Os Bancos Centrais do Brasil e dos EUA estão alinhados: as tarifas comerciais impostas pelo governo de Donald Trump já estão se refletindo nas duas economias. E para o mal. Com o choque de preços esperado para diversas cadeias de produção, uma coisa é certa: a política monetária – tanto aqui, quanto lá fora – permanecerá apertada por mais tempo.

O Comitê de Política Monetária (Copom) do Banco Central manteve a Selic em 15% ao ano pela segunda reunião consecutiva. Mais cedo, o Federal Reserve (o BC americano) também optou por deixar inalterada a taxa de juros, na faixa entre 4,25% e 4,50% ao ano.
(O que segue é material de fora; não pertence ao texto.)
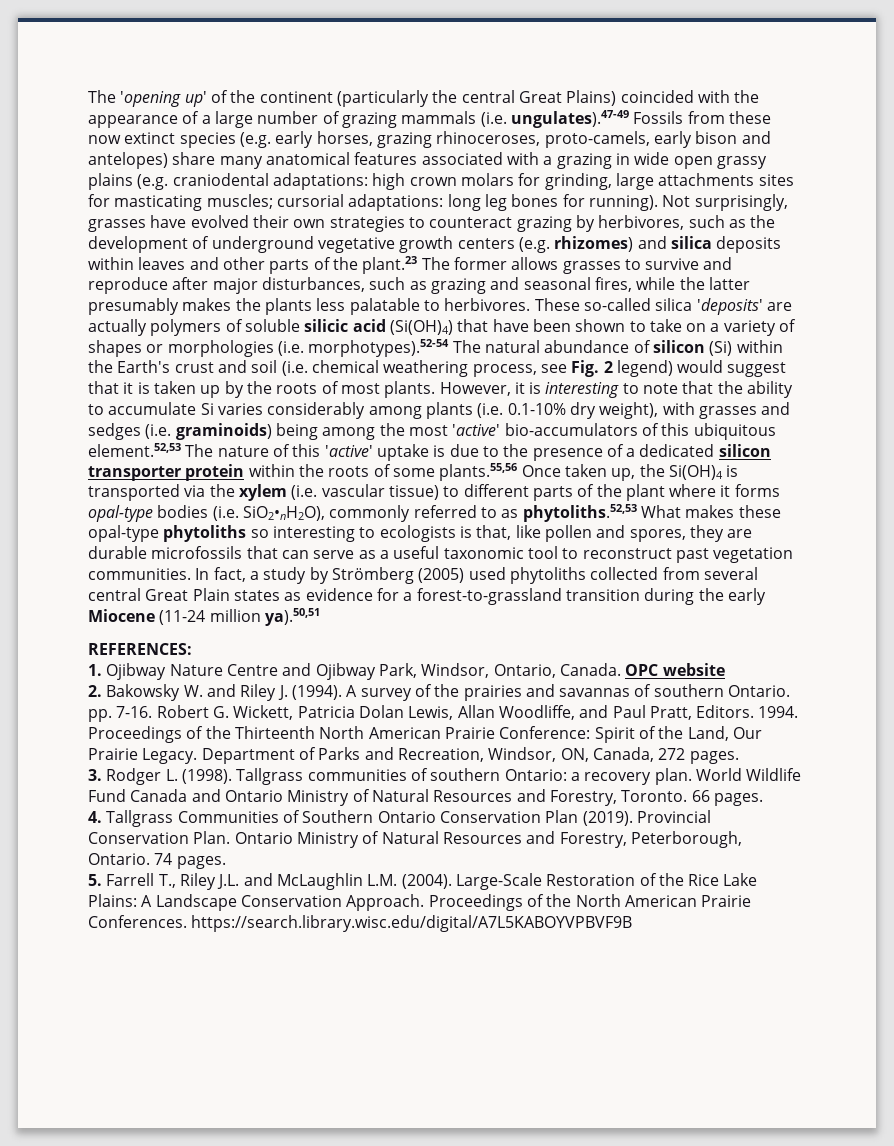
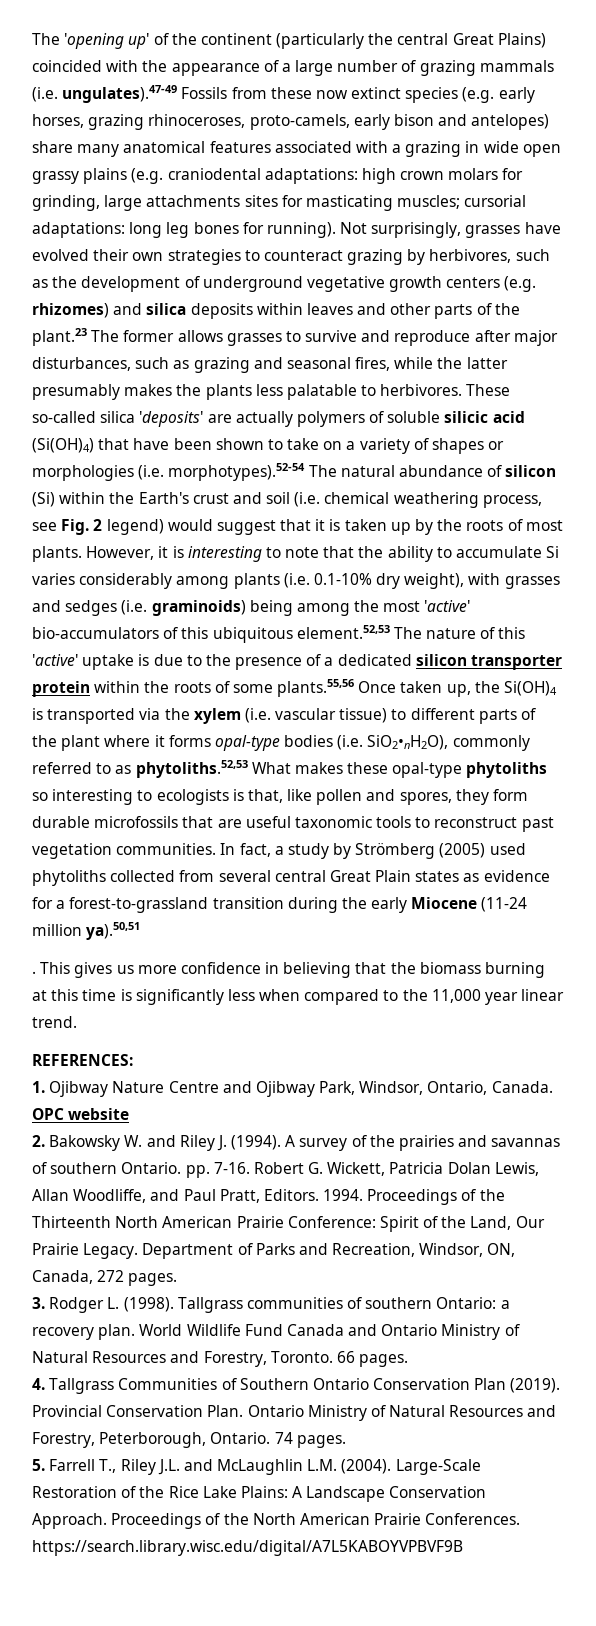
[727,529,753,538] are -> [493,789,529,801] form
[281,550,389,559] can serve as a -> [217,819,242,828] are
[527,546,558,559] tool -> [376,816,412,828] tools
(320, 617) none -> [32,962,546,978] [32,989,565,1005] [32,1016,77,1028] // . This gives us more confidence in believing that the biomass burning at this time is significantly less when compared to the 11,000 year linear trend.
A palavra da vez é cuidado. “O Comitê tem acompanhado, com particular atenção, os anúncios referentes à imposição pelos EUA de tarifas comerciais ao Brasil, reforçando a postura de cautela em cenário de maior incerteza”, escreveu o Copom no seu comunicado, divulgado na noite desta quarta-feira (30).

Foi o mesmo ponto de vista que o presidente do Fed, Jerome Powell, deixou explícito durante a coletiva de imprensa realizada hoje, logo depois da decisão de manter os juros inalterados: o efeito das tarifas comerciais está começando a aparecer nos preços ao consumidor. “E esperamos ver mais disso adiante”, afirmou. O resultado? Uma potencial correção de rota da política monetária, com adiamento dos tão esperados cortes de juros.
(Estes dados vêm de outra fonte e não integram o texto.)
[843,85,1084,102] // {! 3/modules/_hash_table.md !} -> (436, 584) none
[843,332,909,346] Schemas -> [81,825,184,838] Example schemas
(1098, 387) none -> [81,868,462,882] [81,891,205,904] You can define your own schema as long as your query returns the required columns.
A verdade é que uma parte dos participantes do mercado financeiro já nutria expectativas de que um corte de juros poderia estar mais próximo, tanto aqui, quanto lá fora. E isso, inclusive, ajudou a explicar a recente recuperação das bolsas. Para os EUA, a previsão dominante era de que isso pudesse acontecer já a partir de setembro. Para o Brasil, um pouco depois, em algum momento na primeira metade do ano que vem.

Agora, as coisas mudam um pouco de figura – e fica consolidada a visão de que há menos espaço para um afrouxamento monetário.
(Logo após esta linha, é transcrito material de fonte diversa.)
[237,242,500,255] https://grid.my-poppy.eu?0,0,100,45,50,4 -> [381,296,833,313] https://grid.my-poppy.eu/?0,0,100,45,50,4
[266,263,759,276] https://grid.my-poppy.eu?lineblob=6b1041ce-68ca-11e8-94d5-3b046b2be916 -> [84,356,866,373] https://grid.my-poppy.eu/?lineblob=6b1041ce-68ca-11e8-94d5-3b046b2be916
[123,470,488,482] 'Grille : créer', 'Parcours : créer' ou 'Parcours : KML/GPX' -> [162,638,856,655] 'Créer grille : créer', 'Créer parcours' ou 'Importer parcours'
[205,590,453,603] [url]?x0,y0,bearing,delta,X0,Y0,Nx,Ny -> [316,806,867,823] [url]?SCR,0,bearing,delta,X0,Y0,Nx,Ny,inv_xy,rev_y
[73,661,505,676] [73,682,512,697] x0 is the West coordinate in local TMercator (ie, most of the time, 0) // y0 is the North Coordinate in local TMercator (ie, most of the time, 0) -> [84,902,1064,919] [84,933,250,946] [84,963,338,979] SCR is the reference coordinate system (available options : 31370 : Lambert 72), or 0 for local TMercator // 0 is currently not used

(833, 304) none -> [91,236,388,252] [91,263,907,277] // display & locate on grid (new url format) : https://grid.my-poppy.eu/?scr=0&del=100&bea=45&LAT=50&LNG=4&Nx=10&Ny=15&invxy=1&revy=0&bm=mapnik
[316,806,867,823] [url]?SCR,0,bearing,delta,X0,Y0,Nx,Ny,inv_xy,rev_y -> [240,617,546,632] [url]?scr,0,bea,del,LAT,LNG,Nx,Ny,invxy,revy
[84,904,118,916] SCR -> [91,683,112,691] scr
Os dois BCs também estão fugindo de problemas políticos. Afinal, nos dois casos, defendem que sua atuação é técnica e respeita somente os dados e o que eles indicam a respeito do comportamento da inflação. Mas não dá para ignorar os fatos: no Brasil e nos EUA, mesmo que os eventos políticos não sejam exatamente um problema de bancos centrais, as suas consequências são.

No caso do Brasil, o Copom novamente acenou para o governo ao elencar sua preocupação em relação à situação fiscal, como incansavelmente vem fazendo há várias reuniões, afirmando que acompanha de perto o tema e seus efeitos.

Nos EUA, com Trump ampliando a pressão para que a autoridade monetária derrube as taxas de juros, Powell correu para aplacar os ânimos: afirmou que o dissenso na decisão de manter os juros inalterados – dois membros do Fed, ambos indicados por Trump, votaram por um corte nas taxas – faz parte do jogo, com tudo bem explicado.

A verdade é que os efeitos reais do aumento das tarifas comerciais sobre a atividade econômica no Brasil e nos EUA – e no mundo todo, claro – são incertos. E isso tem tudo a ver com o vaivém nas decisões da administração republicana. Ao assinar hoje a decisão final das novas alíquotas sobre o Brasil, Trump poupou, no fim das contas, itens como suco de laranja, diferentes tipos de celulose e aeronaves civis, além de suas peças e componentes.

Mas isso não acabou com a insegurança, que já produz seus efeitos. O maior receio atualmente é de que as empresas americanas repassem o aumento dos custos que elas já estão percebendo para os consumidores. E, se a inflação sobe lá fora, ela também se torna um problema para o Brasil e para todo mundo.

Ou seja: a flexibilização comercial do governo americano para o Brasil hoje é até uma boa notícia, mas em um mundo certamente mais caótico, em que os emergentes podem sair perdendo muito mais. Luz amarela. Para o Brasil, resta agora acompanhar os desdobramentos das tarifas a partir de 6 de agosto, quando começam para valer.